Work request - Nothing but the images should be left out when the entries are restated word for word.

:: Data for this task ::

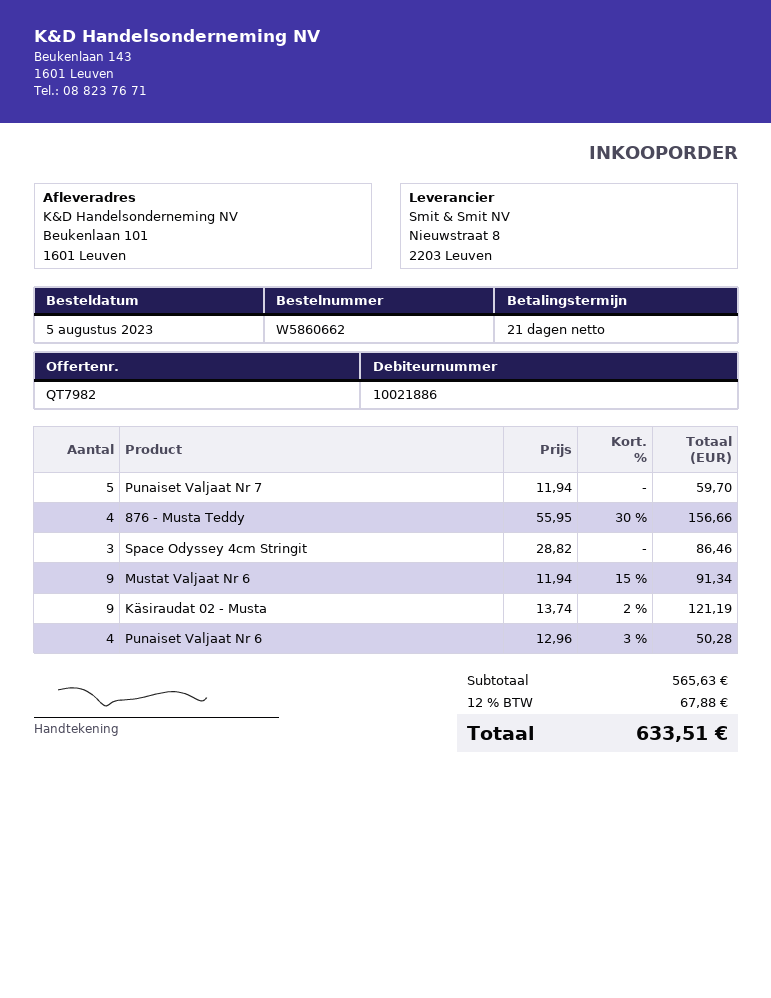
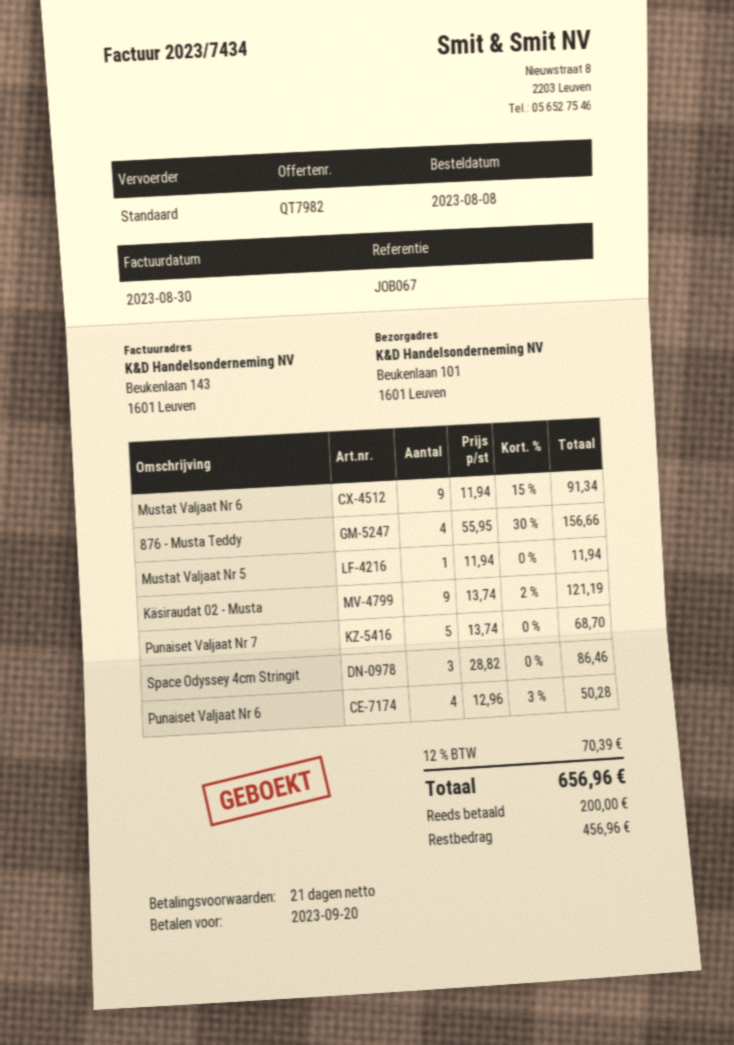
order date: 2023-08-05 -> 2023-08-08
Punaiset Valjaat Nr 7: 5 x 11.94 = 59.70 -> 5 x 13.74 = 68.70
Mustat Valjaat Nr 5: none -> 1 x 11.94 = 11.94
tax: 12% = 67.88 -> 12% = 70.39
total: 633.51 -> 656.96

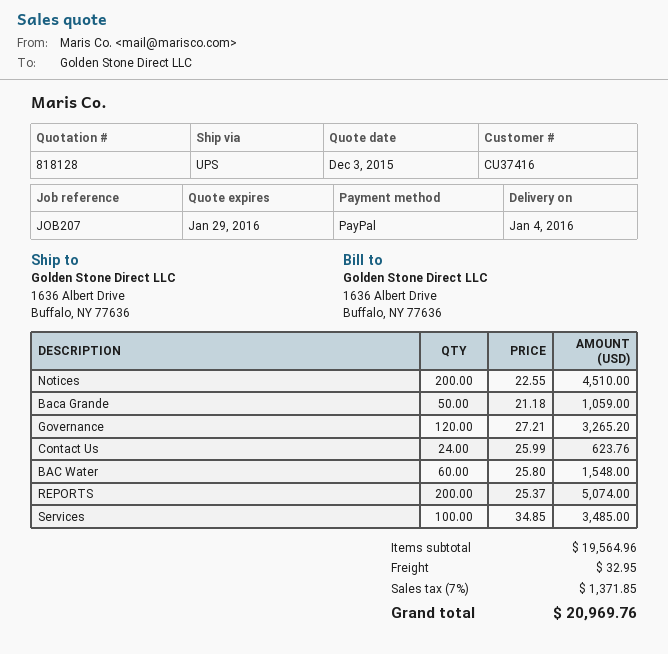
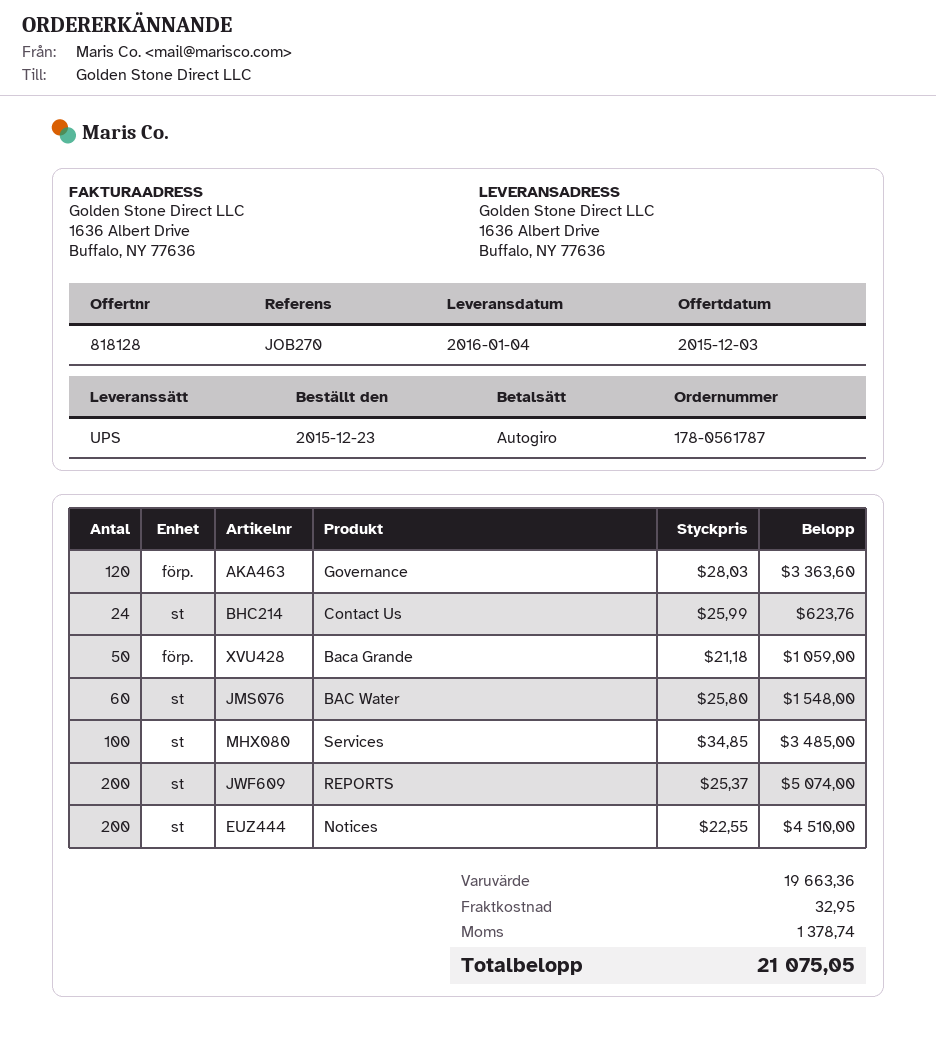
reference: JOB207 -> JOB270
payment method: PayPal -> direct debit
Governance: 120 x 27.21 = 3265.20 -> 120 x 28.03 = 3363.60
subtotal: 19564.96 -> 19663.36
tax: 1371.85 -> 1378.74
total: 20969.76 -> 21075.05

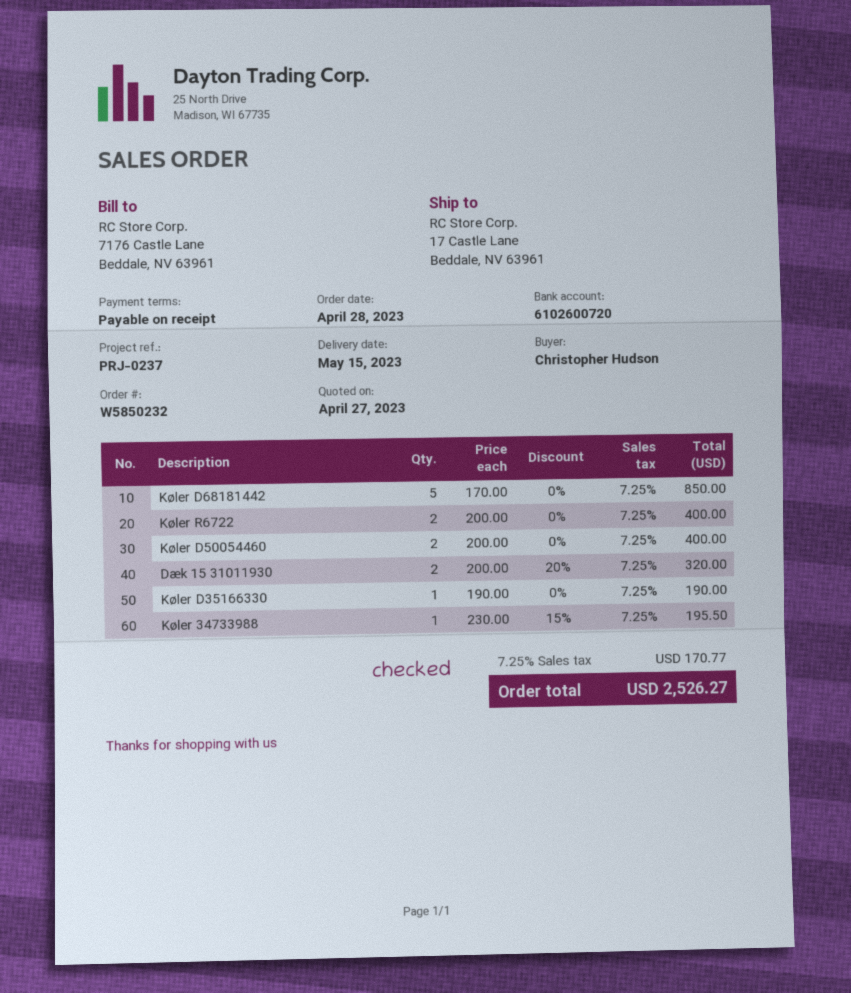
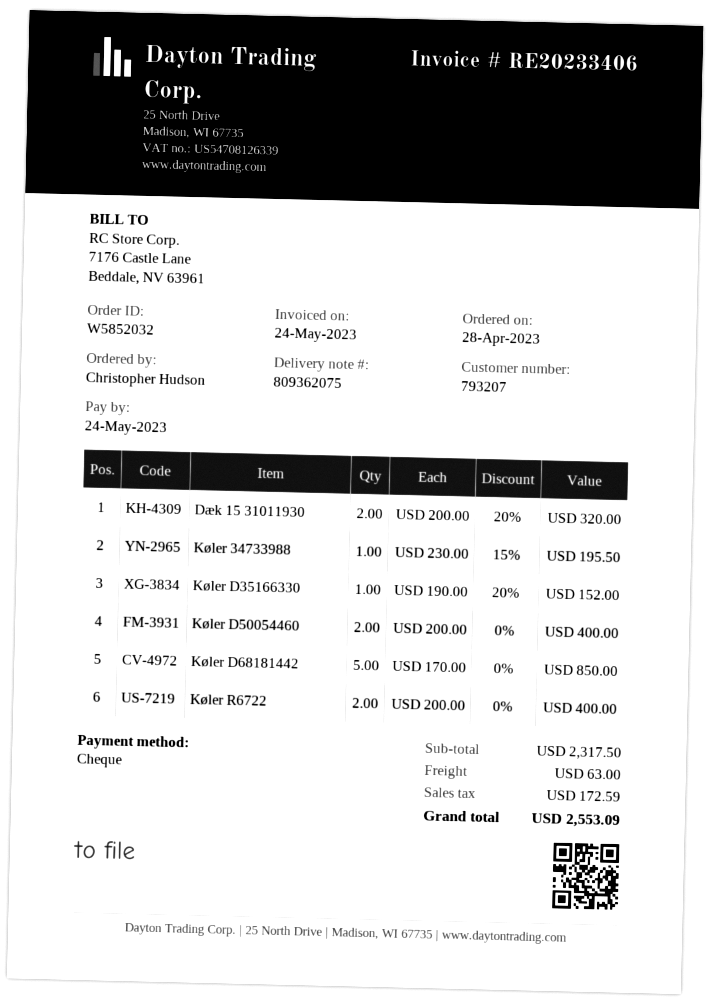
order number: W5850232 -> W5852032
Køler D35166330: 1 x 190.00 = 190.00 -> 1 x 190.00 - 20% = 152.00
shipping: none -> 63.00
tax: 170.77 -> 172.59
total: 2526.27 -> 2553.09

:::

Answer section -
order date: 2023-08-05 -> 2023-08-08
Punaiset Valjaat Nr 7: 5 x 11.94 = 59.70 -> 5 x 13.74 = 68.70
Mustat Valjaat Nr 5: none -> 1 x 11.94 = 11.94
tax: 12% = 67.88 -> 12% = 70.39
total: 633.51 -> 656.96

reference: JOB207 -> JOB270
payment method: PayPal -> direct debit
Governance: 120 x 27.21 = 3265.20 -> 120 x 28.03 = 3363.60
subtotal: 19564.96 -> 19663.36
tax: 1371.85 -> 1378.74
total: 20969.76 -> 21075.05

order number: W5850232 -> W5852032
Køler D35166330: 1 x 190.00 = 190.00 -> 1 x 190.00 - 20% = 152.00
shipping: none -> 63.00
tax: 170.77 -> 172.59
total: 2526.27 -> 2553.09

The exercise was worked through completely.